## EXERCISE REQUIREMENTS
Scan the entries for "生成新的bar". Every line that holds it is to be copied.

## TASK INPUT
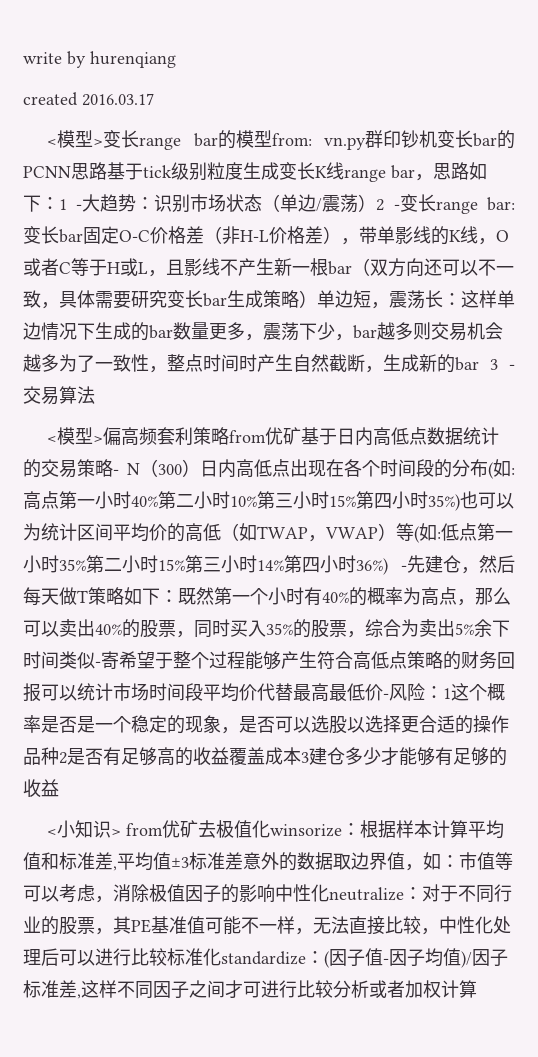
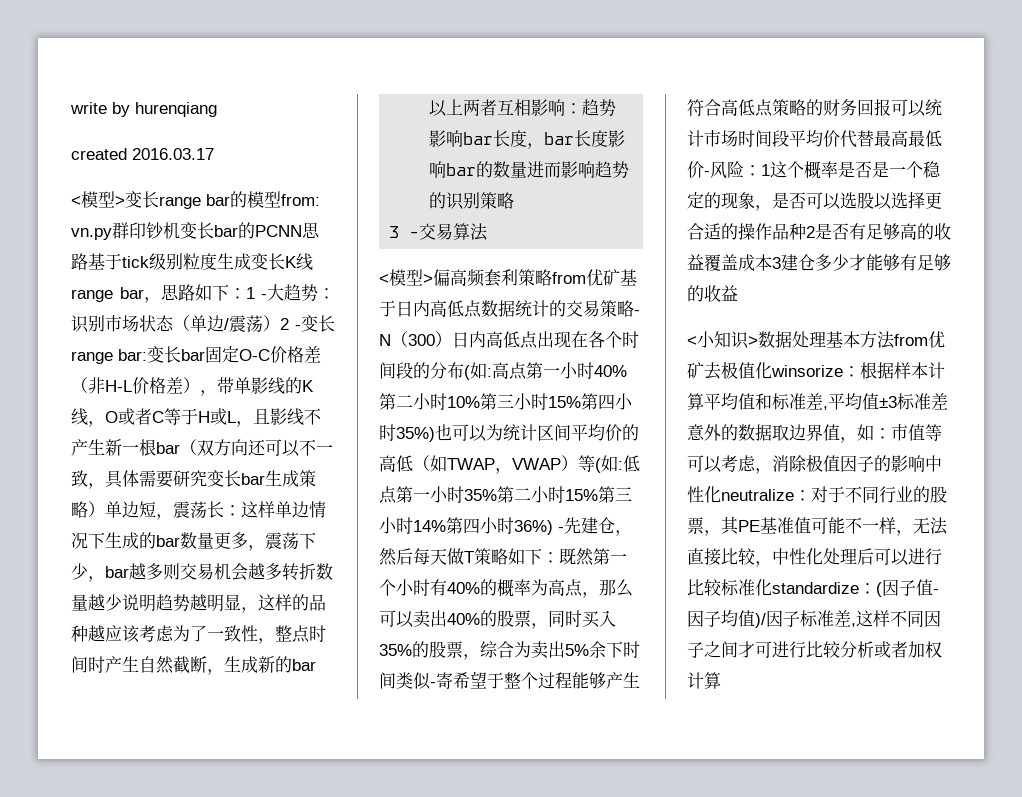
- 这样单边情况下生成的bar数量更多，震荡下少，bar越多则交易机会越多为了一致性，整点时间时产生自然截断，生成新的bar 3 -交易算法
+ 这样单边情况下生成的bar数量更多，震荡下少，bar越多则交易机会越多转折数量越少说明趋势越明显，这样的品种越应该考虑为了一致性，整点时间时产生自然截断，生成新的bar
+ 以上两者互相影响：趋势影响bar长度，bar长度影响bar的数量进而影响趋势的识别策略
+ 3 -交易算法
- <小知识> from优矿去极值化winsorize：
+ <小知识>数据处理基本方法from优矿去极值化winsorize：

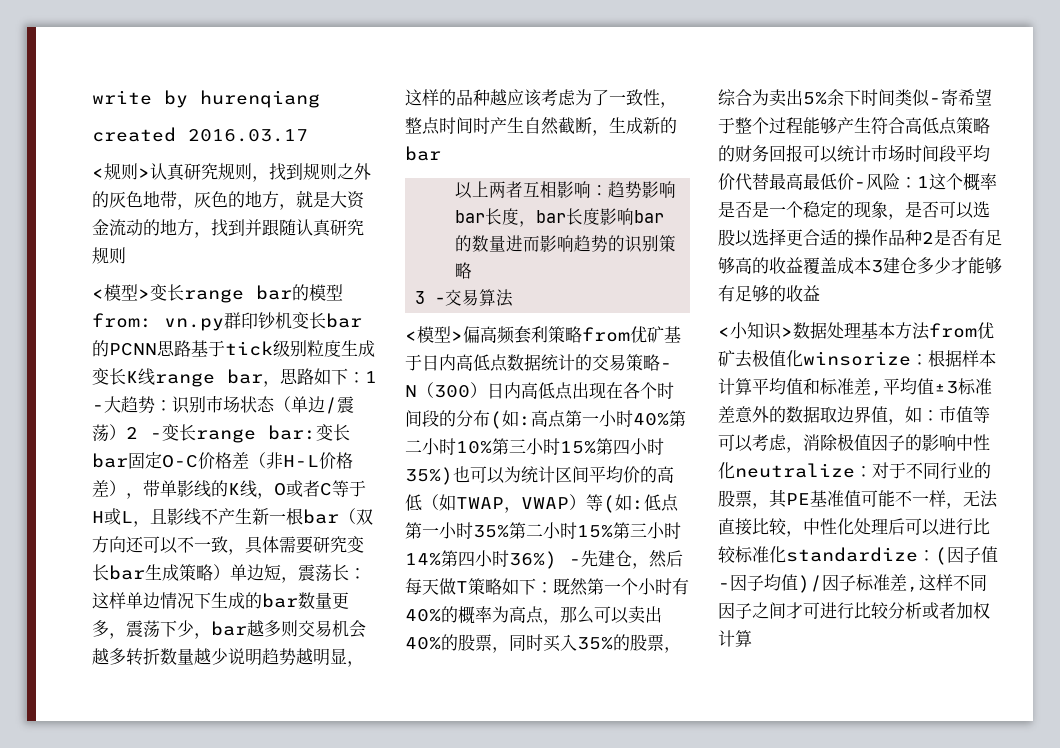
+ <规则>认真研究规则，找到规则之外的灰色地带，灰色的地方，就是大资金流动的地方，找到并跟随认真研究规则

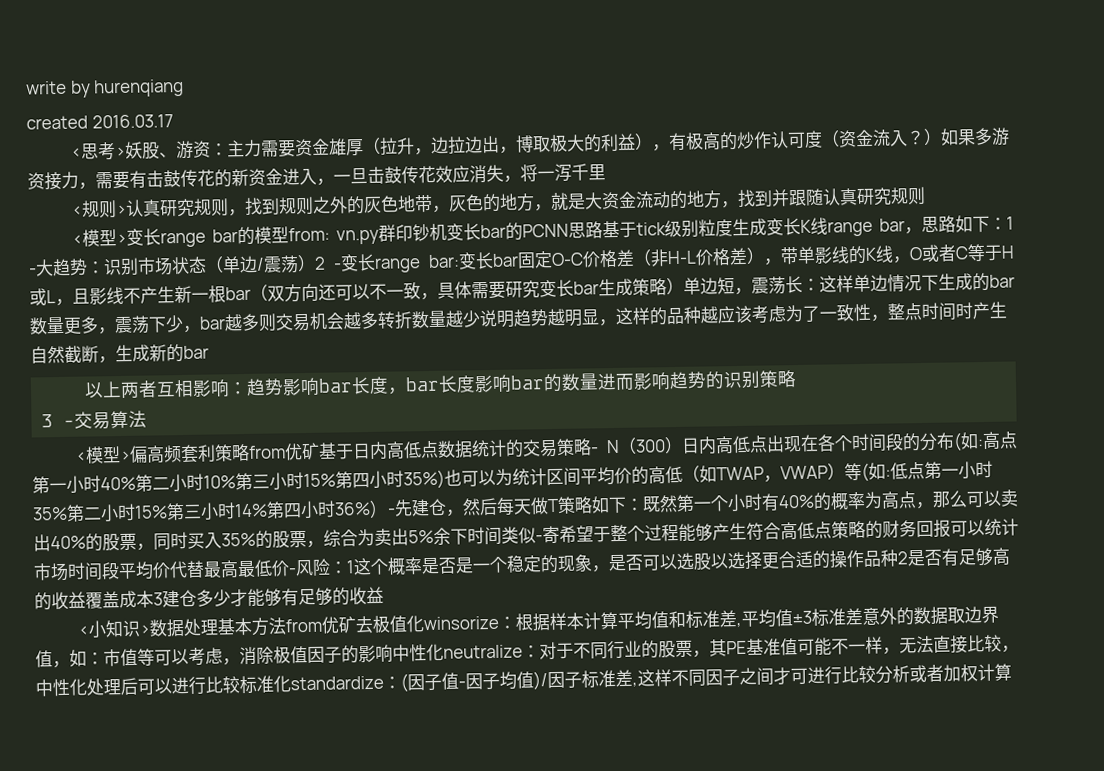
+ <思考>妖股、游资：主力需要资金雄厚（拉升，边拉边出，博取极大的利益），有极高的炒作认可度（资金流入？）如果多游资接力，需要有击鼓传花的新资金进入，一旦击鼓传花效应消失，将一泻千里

...

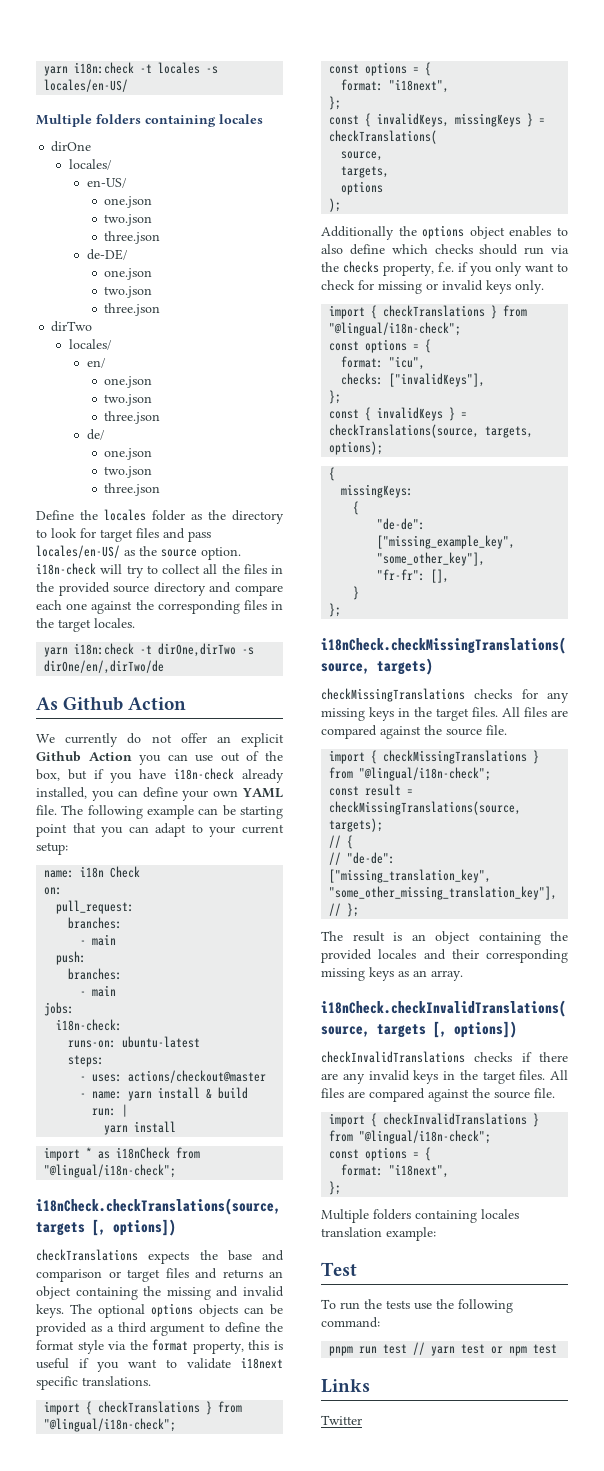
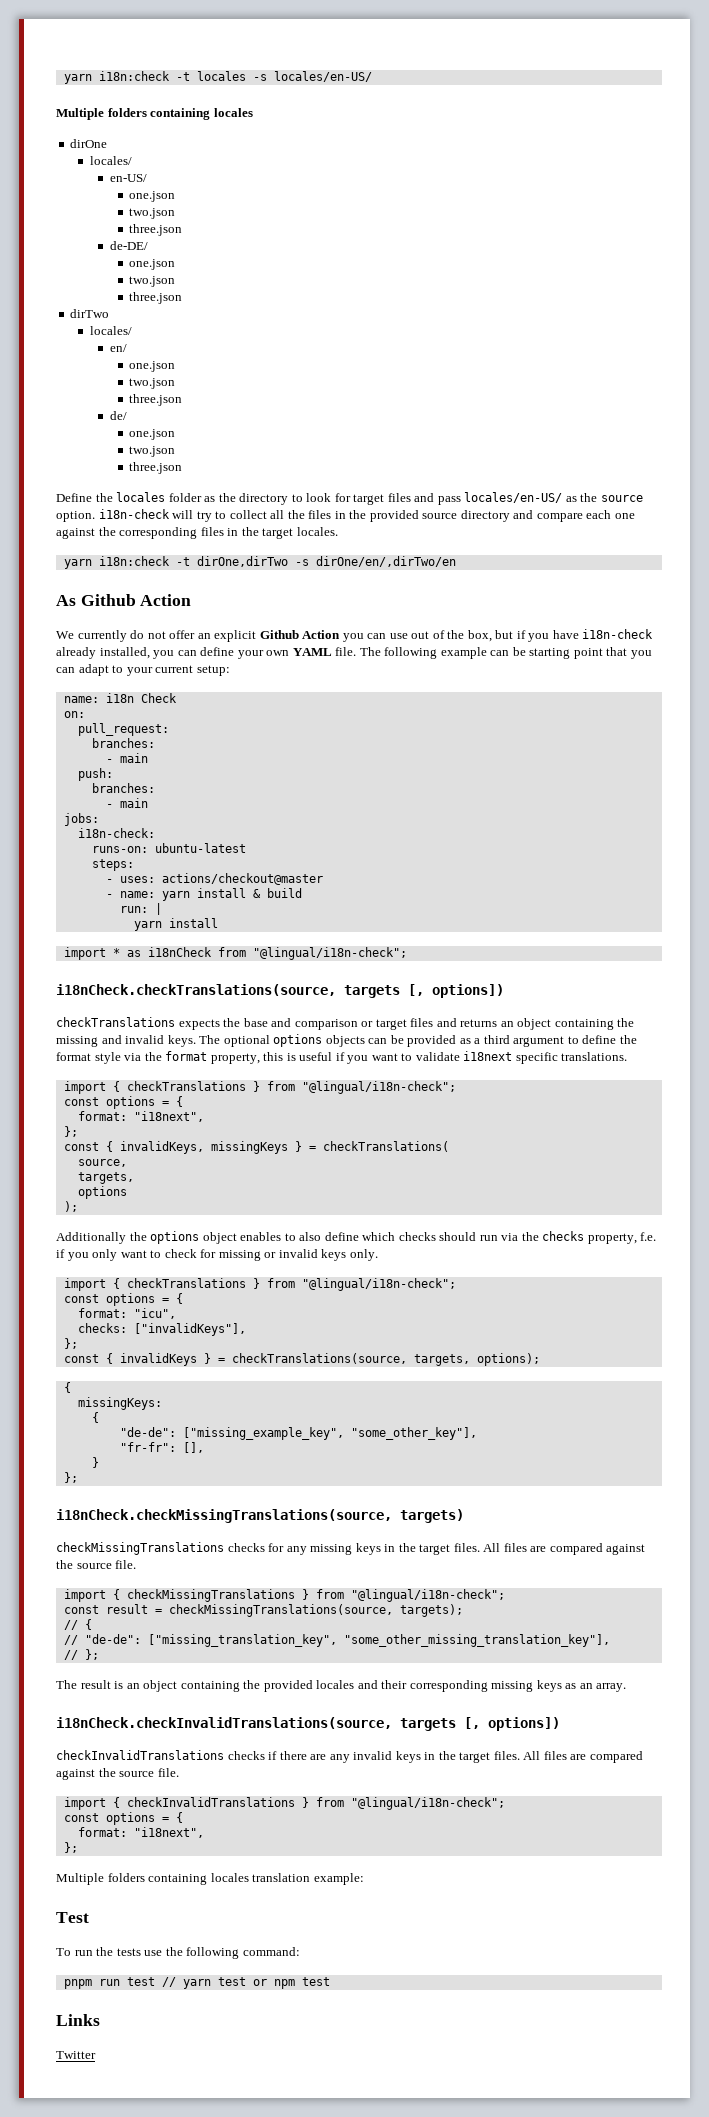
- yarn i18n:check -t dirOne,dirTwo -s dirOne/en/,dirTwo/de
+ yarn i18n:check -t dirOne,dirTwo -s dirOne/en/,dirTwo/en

## REPLY TO THE TASK
- 这样单边情况下生成的bar数量更多，震荡下少，bar越多则交易机会越多为了一致性，整点时间时产生自然截断，生成新的bar 3 -交易算法
+ 这样单边情况下生成的bar数量更多，震荡下少，bar越多则交易机会越多转折数量越少说明趋势越明显，这样的品种越应该考虑为了一致性，整点时间时产生自然截断，生成新的bar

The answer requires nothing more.